1

I have files in data bricks as shown below enter image description here

I am trying to access them like this from data bricks notebooks enter image description here

But I am getting error, even trying to use pandas gives an error enter image description here

I don't understand where am I going wrong. Althought dbutils.fs.head('/FileStore/tables/flights_small.csv') gives me result correctly.

1 Answers1

2

You are using DataBricks Community Edition, because of a quirk with DBR >= 7.0, you cannot read in from your path.
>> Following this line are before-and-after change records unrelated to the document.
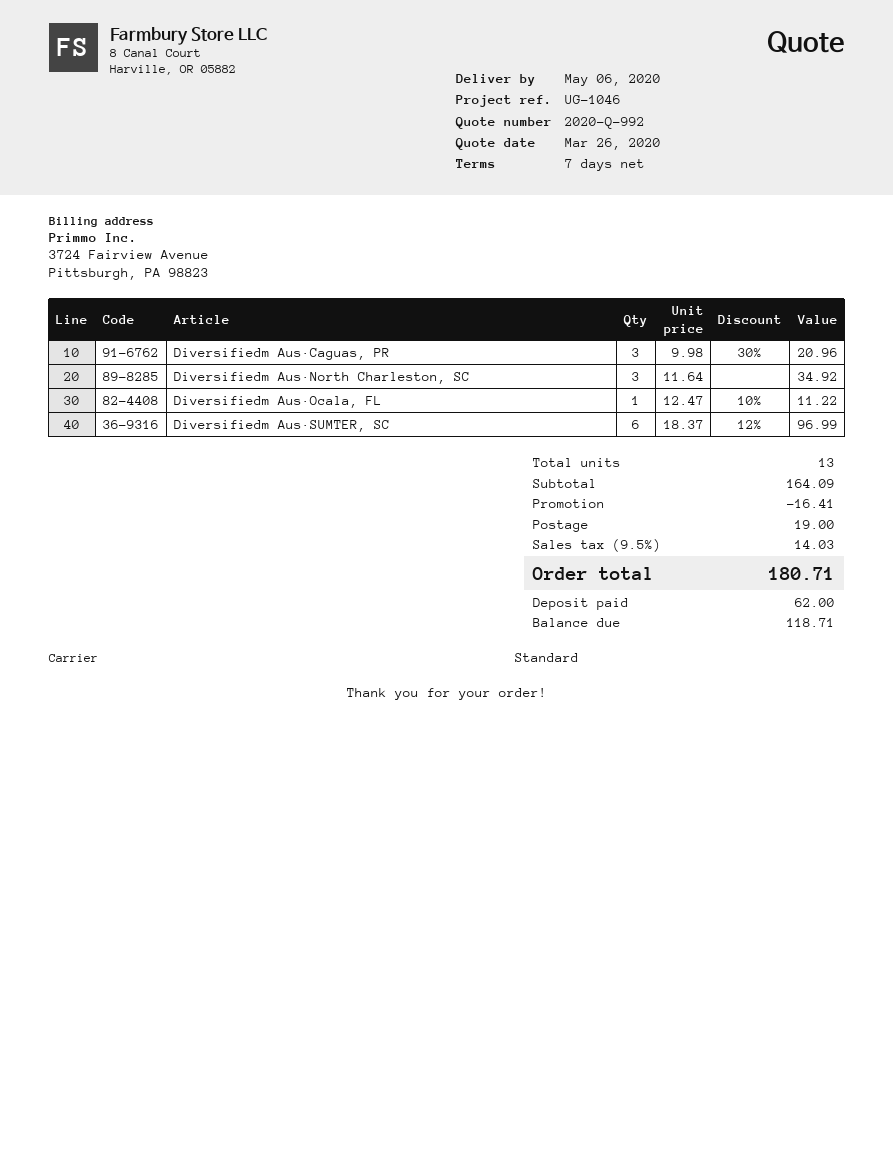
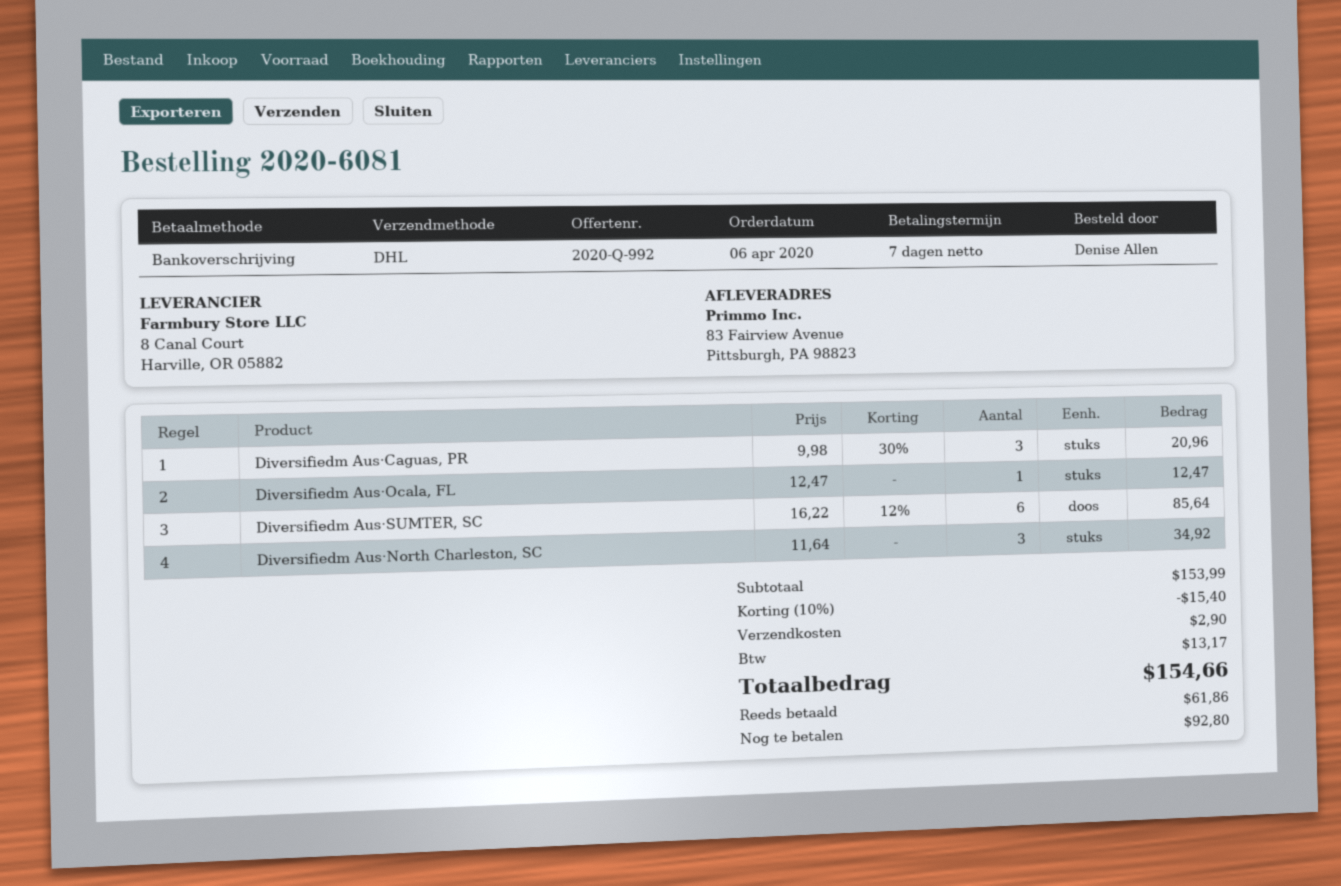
shipping method: standard -> DHL
Diversifiedm Aus·Ocala, FL: 1 x 12.47 - 10% = 11.22 -> 1 x 12.47 = 12.47
Diversifiedm Aus·SUMTER, SC: 6 x 18.37 - 12% = 96.99 -> 6 x 16.22 - 12% = 85.64
subtotal: 164.09 -> 153.99
discount: 16.41 -> 15.40
shipping: 19.00 -> 2.90
tax: 14.03 -> 13.17
total: 180.71 -> 154.66
deposit: 62.00 -> 61.86
balance: 118.71 -> 92.80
I usually just have a command like the new one below to resolve this issue and programmatically bring te file to the accessible temp folder:

%fs cp /FileStore/tables/flights_small.csv file:/tmp/flights_small.csv

then simply read it in:

pd.read_csv('file:/tmp/flights_small.csv')

Given quirks like this in the Community Edition (long cluster startup times), I usually go with Google Colab for hobby work in a browser notebook.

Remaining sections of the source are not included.